_PROVIDED DATA_:

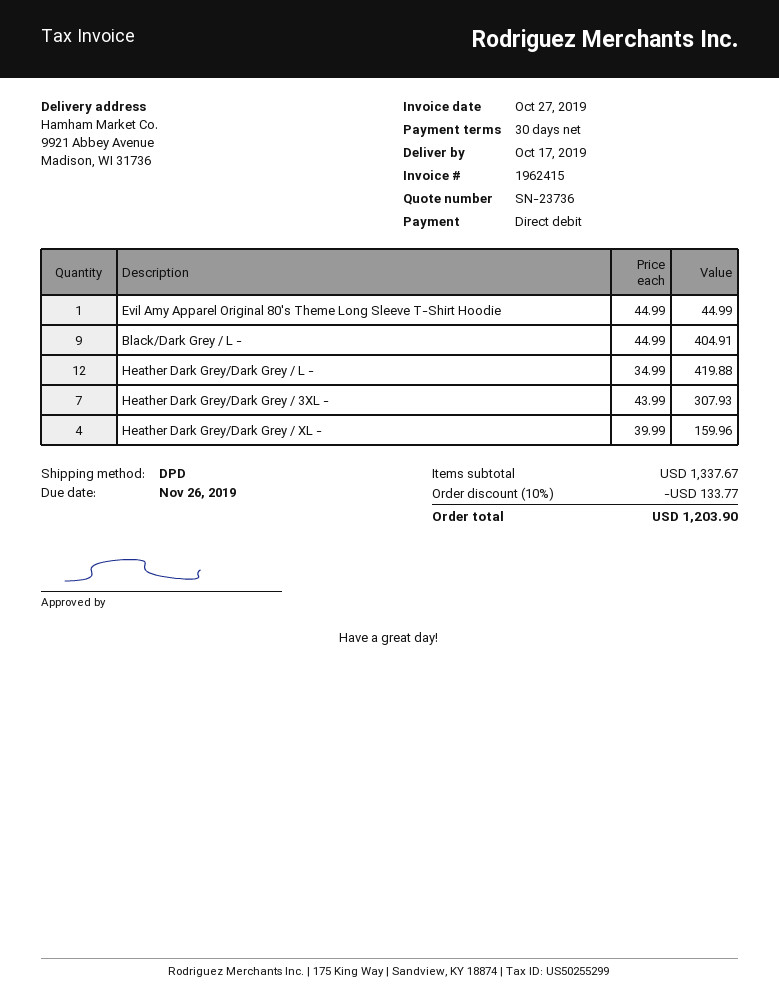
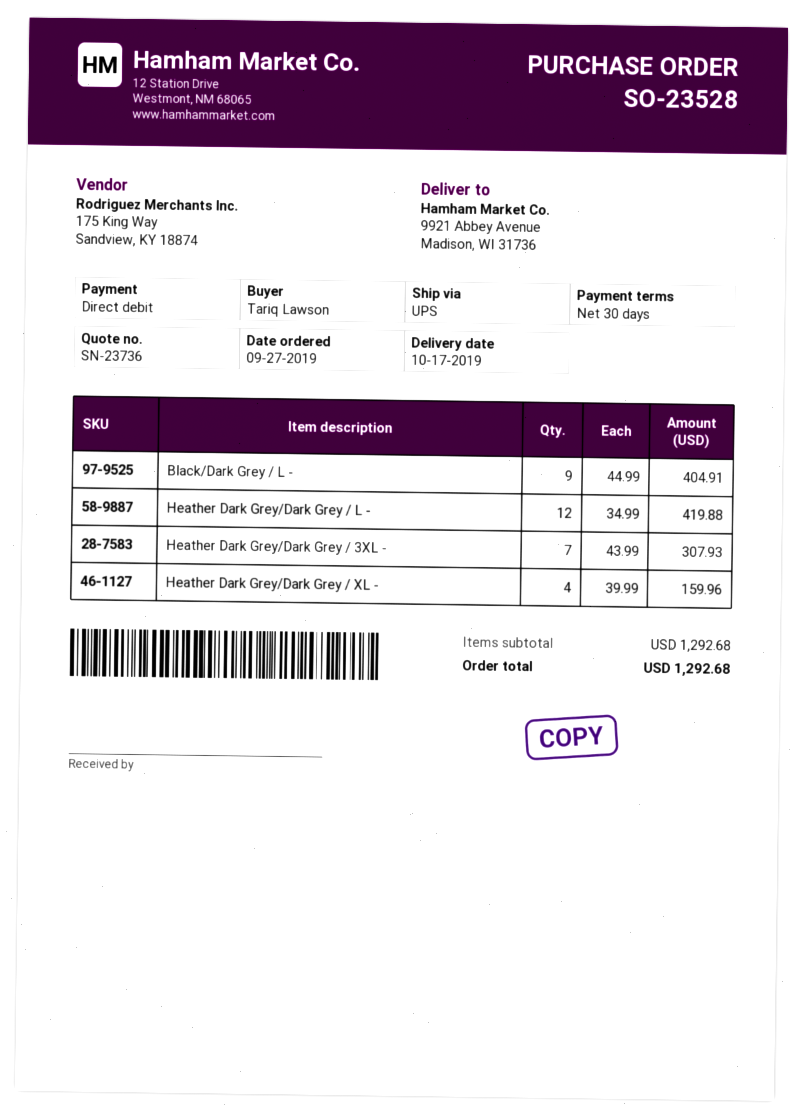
shipping method: DPD -> UPS
Evil Amy Apparel Original 80's Theme Long Sleeve T-Shirt Hoodie: 1 x 44.99 = 44.99 -> none
subtotal: 1337.67 -> 1292.68
discount: 10% = 133.77 -> none
total: 1203.90 -> 1292.68

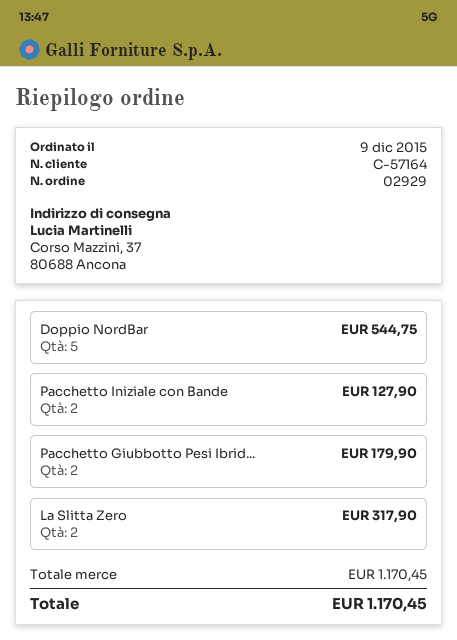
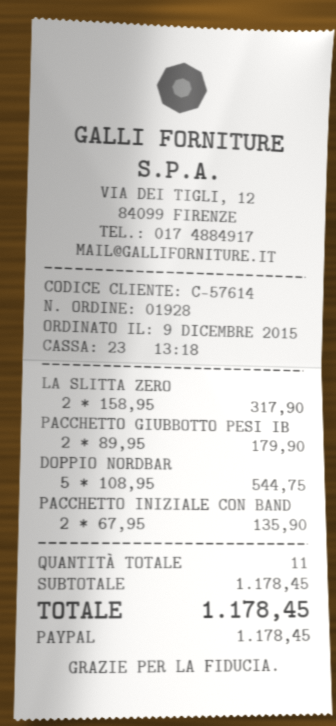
order number: 02929 -> 01928
customer number: C-57164 -> C-57614
Pacchetto Iniziale con Bande: 2 for 127.90 -> 2 for 135.90
subtotal: 1170.45 -> 1178.45
total: 1170.45 -> 1178.45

_TASK DIRECTIONS_: Return every entry word for word, minus the pictures.

_EXERCISE RESULT_:
shipping method: DPD -> UPS
Evil Amy Apparel Original 80's Theme Long Sleeve T-Shirt Hoodie: 1 x 44.99 = 44.99 -> none
subtotal: 1337.67 -> 1292.68
discount: 10% = 133.77 -> none
total: 1203.90 -> 1292.68

order number: 02929 -> 01928
customer number: C-57164 -> C-57614
Pacchetto Iniziale con Bande: 2 for 127.90 -> 2 for 135.90
subtotal: 1170.45 -> 1178.45
total: 1170.45 -> 1178.45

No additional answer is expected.